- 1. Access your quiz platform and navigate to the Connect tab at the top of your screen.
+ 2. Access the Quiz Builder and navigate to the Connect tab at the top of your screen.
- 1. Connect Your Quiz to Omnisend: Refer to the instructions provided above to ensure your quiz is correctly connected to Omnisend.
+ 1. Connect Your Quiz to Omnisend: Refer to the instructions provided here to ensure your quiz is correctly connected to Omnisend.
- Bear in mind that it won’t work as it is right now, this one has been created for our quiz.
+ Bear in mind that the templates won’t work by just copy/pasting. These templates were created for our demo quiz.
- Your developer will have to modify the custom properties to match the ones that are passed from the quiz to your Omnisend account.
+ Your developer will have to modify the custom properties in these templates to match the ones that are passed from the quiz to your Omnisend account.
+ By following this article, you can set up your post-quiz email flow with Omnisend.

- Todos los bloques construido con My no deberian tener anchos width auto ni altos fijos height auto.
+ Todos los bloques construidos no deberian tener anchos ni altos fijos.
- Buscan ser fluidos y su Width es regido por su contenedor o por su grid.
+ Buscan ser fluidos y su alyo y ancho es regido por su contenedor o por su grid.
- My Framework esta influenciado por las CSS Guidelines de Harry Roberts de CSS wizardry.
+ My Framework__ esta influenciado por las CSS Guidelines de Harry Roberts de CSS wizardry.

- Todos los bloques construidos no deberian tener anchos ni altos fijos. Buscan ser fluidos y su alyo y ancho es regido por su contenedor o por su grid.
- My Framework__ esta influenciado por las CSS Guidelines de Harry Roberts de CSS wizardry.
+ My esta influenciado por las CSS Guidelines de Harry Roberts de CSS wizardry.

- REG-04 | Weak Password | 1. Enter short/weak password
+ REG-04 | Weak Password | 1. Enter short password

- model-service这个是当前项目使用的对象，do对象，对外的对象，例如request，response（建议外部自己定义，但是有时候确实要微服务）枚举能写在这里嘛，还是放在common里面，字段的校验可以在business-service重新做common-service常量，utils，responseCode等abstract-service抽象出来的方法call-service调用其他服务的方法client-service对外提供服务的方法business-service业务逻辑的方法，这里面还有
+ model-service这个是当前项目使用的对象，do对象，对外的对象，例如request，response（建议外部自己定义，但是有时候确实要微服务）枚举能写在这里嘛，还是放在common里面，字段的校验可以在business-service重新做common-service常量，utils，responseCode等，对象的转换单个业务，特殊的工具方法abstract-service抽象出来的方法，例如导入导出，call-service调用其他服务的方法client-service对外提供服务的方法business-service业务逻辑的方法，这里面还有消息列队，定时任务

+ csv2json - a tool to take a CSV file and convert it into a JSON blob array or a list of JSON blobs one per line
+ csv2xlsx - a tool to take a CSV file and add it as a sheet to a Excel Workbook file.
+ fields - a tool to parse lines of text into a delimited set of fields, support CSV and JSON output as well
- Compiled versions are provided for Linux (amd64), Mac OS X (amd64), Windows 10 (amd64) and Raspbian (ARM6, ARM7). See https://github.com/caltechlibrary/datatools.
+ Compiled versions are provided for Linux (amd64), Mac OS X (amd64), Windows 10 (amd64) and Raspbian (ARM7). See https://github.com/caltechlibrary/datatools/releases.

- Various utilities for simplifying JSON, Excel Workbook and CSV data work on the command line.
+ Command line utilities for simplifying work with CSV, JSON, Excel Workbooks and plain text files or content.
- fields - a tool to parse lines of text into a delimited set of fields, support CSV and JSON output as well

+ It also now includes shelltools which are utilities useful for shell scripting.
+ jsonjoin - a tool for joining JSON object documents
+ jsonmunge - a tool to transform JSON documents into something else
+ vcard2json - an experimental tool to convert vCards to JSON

____________________

## WHAT YOU SHOULD DO
Starting at the first line of the records, print each line exactly, stopping after the line that contains "- Bear in mind".

## WORKED SOLUTION
- 1. Access your quiz platform and navigate to the Connect tab at the top of your screen.
+ 2. Access the Quiz Builder and navigate to the Connect tab at the top of your screen.
- 1. Connect Your Quiz to Omnisend: Refer to the instructions provided above to ensure your quiz is correctly connected to Omnisend.
+ 1. Connect Your Quiz to Omnisend: Refer to the instructions provided here to ensure your quiz is correctly connected to Omnisend.
- Bear in mind that it won’t work as it is right now, this one has been created for our quiz.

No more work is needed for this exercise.